**DIRECTIONS FOR THIS TASK**. The response must consist of the lines below from the one with "- А1 предлага" through the one with "- 15:15, 20 юли 26", exactly as they appear and with both ends kept.

[Items from a data source]
==========

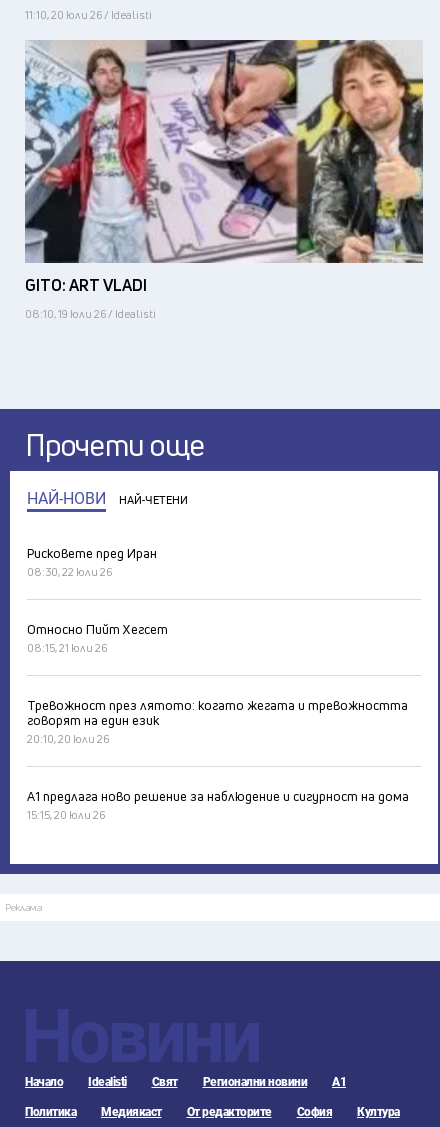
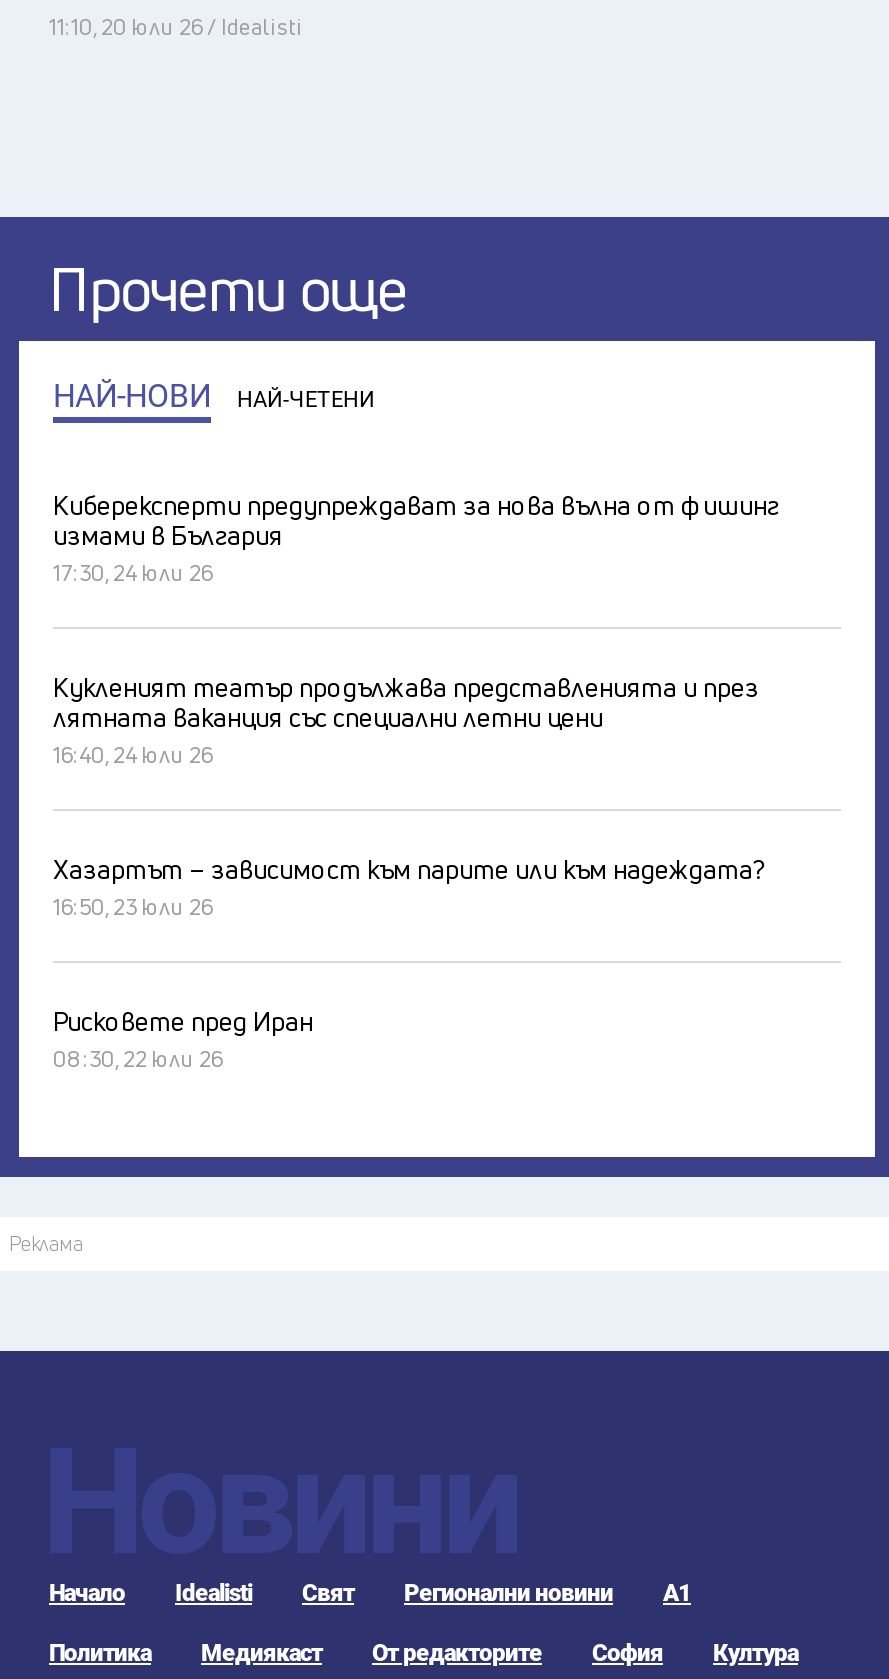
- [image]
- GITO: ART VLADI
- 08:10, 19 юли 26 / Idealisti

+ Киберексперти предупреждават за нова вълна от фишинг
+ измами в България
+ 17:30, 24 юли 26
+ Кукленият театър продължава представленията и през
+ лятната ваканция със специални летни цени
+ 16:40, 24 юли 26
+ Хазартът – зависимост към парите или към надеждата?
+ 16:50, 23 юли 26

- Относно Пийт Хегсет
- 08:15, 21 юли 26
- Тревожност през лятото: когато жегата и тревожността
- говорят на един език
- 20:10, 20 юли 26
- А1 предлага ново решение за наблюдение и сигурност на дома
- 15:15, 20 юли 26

==========

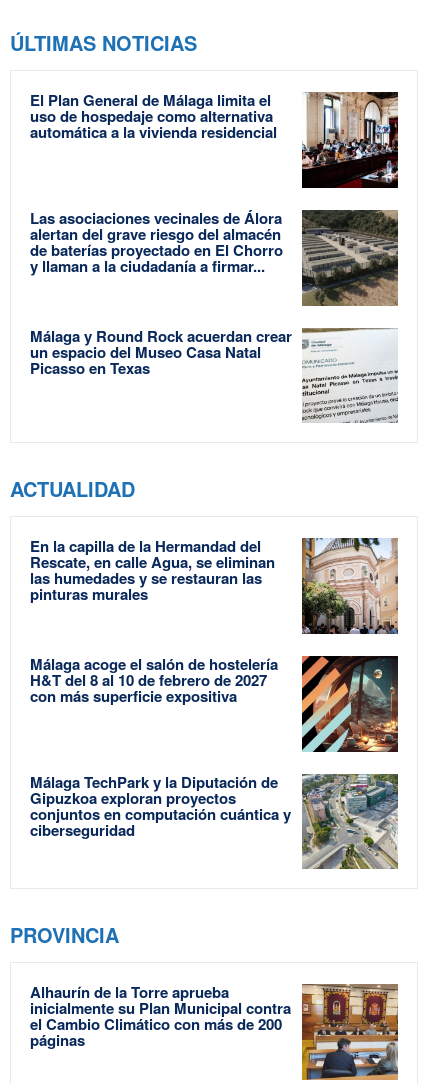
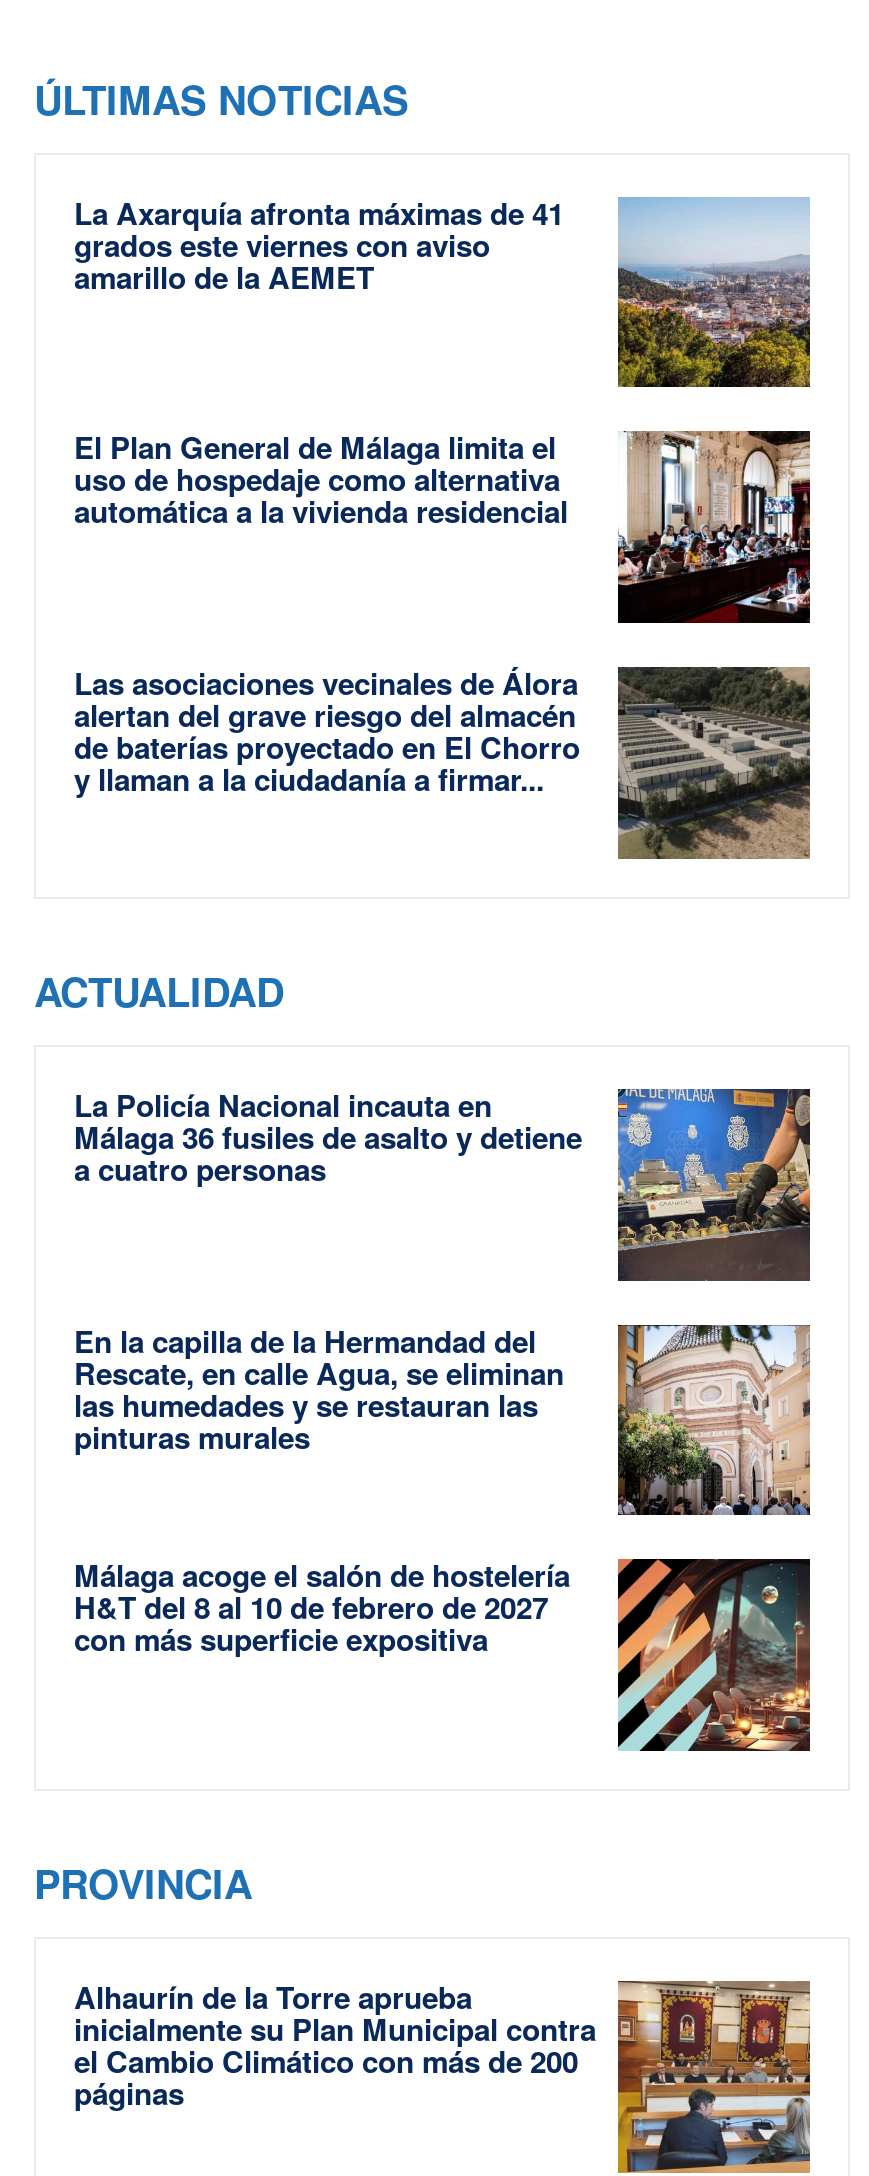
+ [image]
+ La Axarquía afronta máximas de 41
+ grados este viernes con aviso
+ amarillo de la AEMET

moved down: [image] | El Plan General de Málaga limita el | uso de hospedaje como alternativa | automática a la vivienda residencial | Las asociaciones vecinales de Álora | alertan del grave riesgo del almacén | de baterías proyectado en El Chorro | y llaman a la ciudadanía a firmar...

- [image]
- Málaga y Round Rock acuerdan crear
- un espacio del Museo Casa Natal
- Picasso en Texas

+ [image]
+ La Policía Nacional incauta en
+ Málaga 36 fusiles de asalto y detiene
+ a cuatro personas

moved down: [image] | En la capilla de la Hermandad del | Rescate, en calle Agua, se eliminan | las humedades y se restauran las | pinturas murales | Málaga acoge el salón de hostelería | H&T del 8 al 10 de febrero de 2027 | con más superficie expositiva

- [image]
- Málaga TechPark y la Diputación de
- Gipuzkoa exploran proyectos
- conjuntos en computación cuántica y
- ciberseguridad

==========

**SOLUTION TO THIS EXERCISE**.
- А1 предлага ново решение за наблюдение и сигурност на дома
- 15:15, 20 юли 26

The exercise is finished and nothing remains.